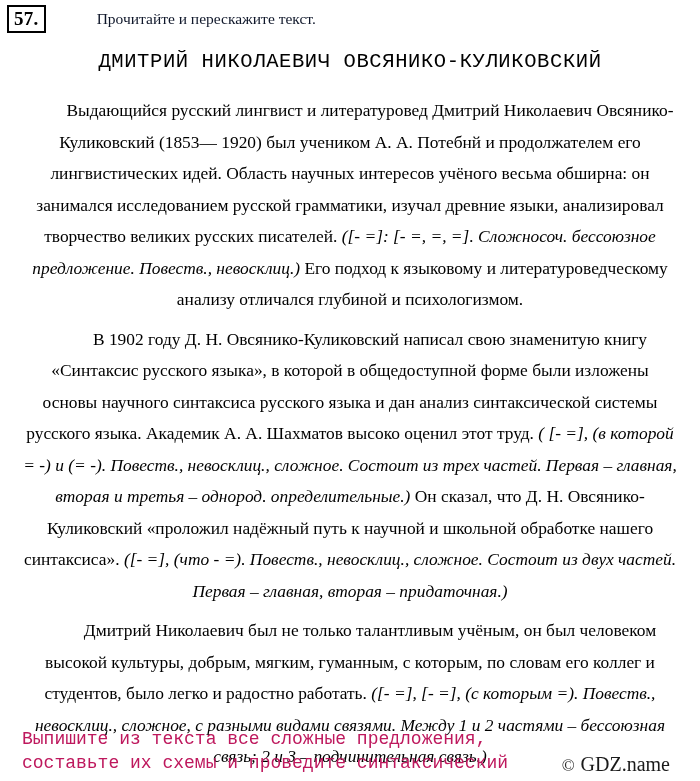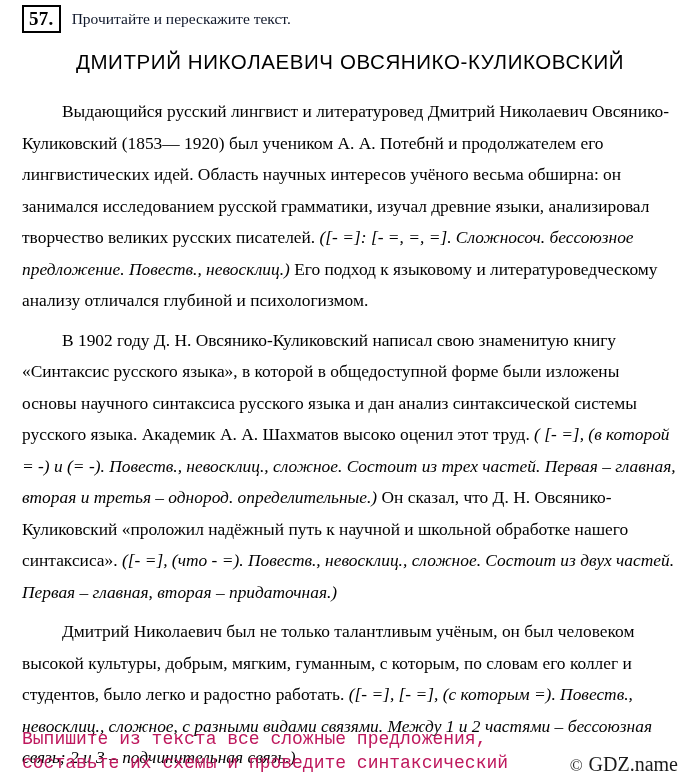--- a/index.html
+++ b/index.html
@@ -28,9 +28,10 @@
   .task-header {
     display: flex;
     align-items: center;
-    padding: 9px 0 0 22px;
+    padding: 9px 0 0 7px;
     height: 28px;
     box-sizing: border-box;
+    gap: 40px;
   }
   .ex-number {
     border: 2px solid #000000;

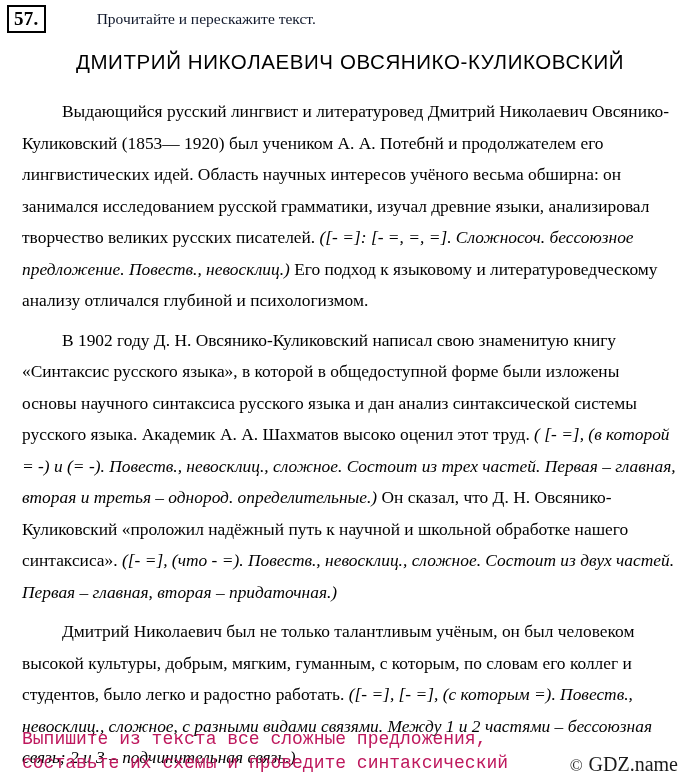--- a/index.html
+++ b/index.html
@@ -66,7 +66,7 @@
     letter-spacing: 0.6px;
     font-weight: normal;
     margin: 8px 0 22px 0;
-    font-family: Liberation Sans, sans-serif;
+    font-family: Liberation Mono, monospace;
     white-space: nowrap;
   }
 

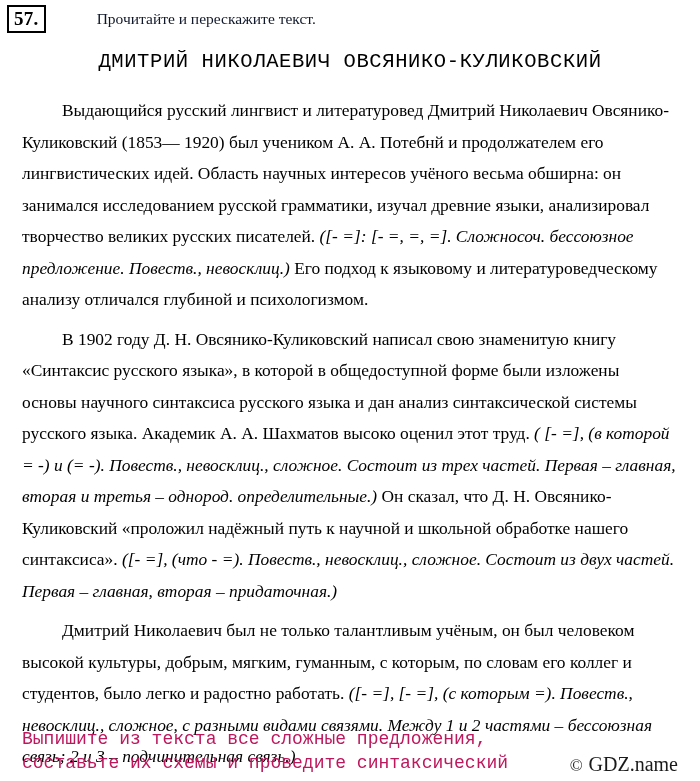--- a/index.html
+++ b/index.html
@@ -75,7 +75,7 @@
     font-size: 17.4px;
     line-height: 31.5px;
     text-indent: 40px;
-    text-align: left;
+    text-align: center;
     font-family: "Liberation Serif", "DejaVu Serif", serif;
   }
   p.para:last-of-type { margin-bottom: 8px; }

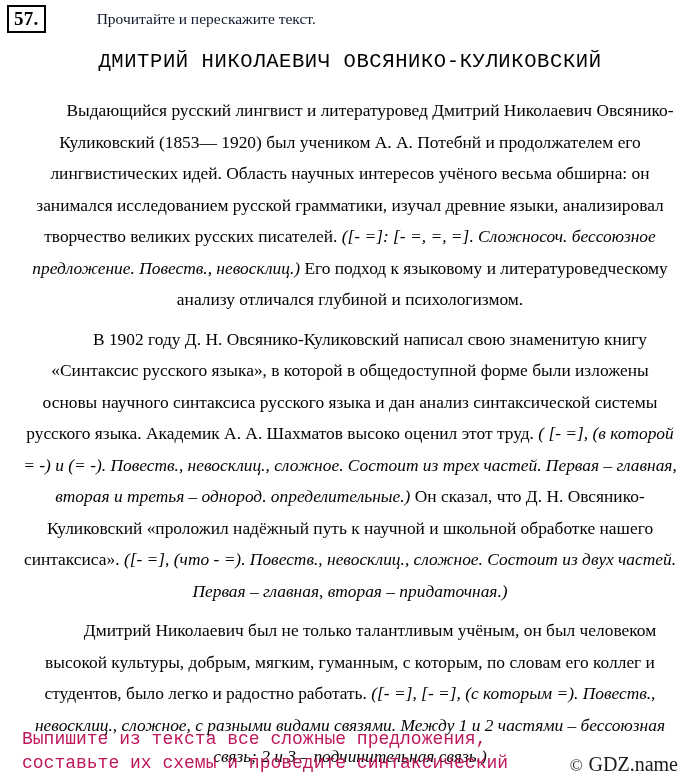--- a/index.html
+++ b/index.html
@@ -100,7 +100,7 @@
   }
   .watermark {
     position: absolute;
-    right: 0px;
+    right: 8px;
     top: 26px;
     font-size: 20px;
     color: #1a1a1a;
————————
> TASK TO CARRY OUT: Determine how many lines in the records include the string "font". Only that number should be given.

> ANSWER FOR THE TASK: 6